I’m an engineer by background, and one very common trait amongst software engineers is that they love to do things right. They want to create elegant, robust systems, and that includes making them secure.
Security evokes mixed feelings among product teams in tech businesses. Though a worthy goal, knowing where to “stop” with security is not straightforward (you can always find something to make you more secure…) and having confidence that the security fixes you’re applying are actually reducing the risk is also not straightforward.
Resources are limited, and engineers are there to design brilliant software and drive business growth. They don’t have the training or time allotted to discover, risk-assess and fix all the security vulnerabilities in your cloud environments and applications.
A threat model solves all this. As well as providing a blueprint and structure to this process of discovery, risk assessment and remediation, they capture security-related knowledge in one place. This enables effective planning and implementation of controls, rather than reactive and chaotic just-in-time fixes that stress everyone out and create technical debt.
This dual function enables different teams to communicate and collaborate on security, ensuring that everyone can work together, regardless of technical ability and know-how, and that decisions can be made in light of all available information.

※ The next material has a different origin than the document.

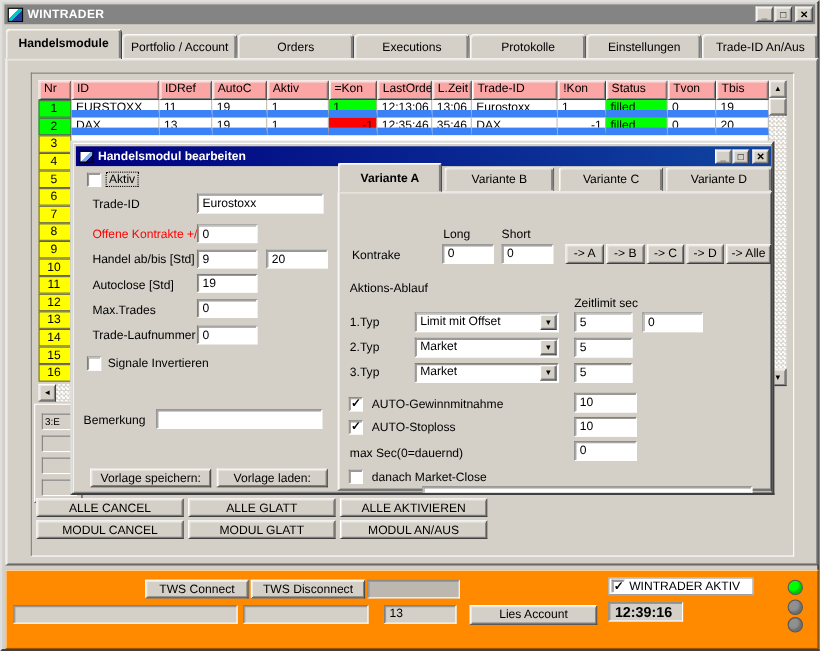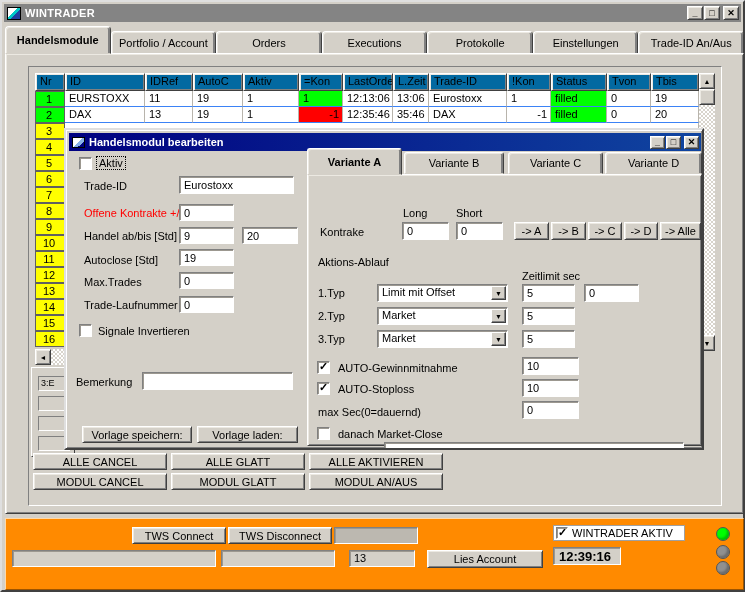"Nr" .th { background: #0369a1 -> #fca5a5 }
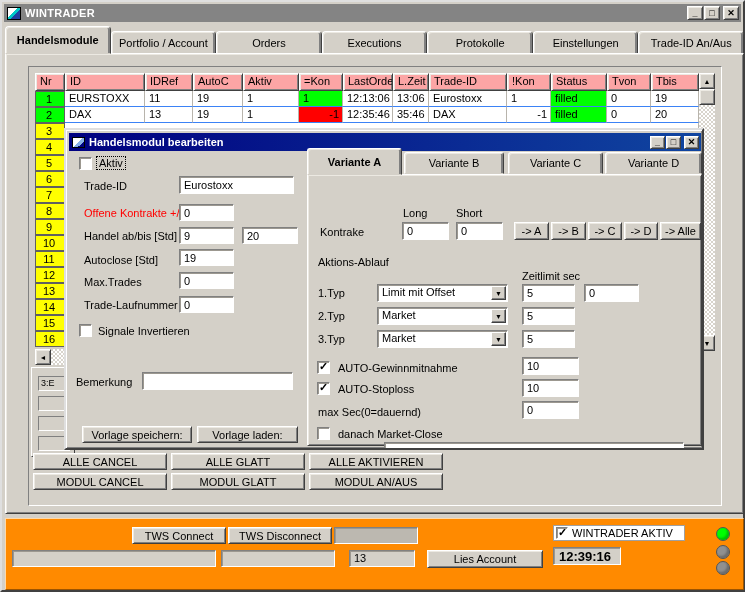"EURSTOXX" .td { border-bottom: 1px solid #3b82f6 -> 7px solid #3b82f6 }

Our approach to threat modelling puts business risk first. It’s easy for everyone to understand this no matter their position in the business.
Focussing on business risks serves two purposes:
First, it allows engineering and security to demonstrate to the business how security work connects to business outcomes. In other words, it showcases the value-add for security.
Second, it avoids limited security and engineering resources being spent mitigating low-risk threats (which would be a waste). Instead, that resource can be used to enhance the value security provides to the business by focusing on the reduction of more serious business risks.
Finally, different teams in larger organisations often end up being siloed and unaware of each other’s security risks and any mitigations in place.
Managing this can be incredibly hard for a central security team, and understanding where risks are is the first step to overcoming them. Threat modelling offers a full risk overview across an organisation’s technology estate. This enables easy identification of the level of risk at both a micro and macro level within your organisation and allows for a more cooperative approach to risk ownership and management between teams.
Threat modelling has huge potential in organisations where technology is in heavy use and where security is important to the business. I’ve seen it transform the conversation between engineering and security. I’ve seen it bring clarity and better, quicker decision-making, which leads to better products, better security and faster development.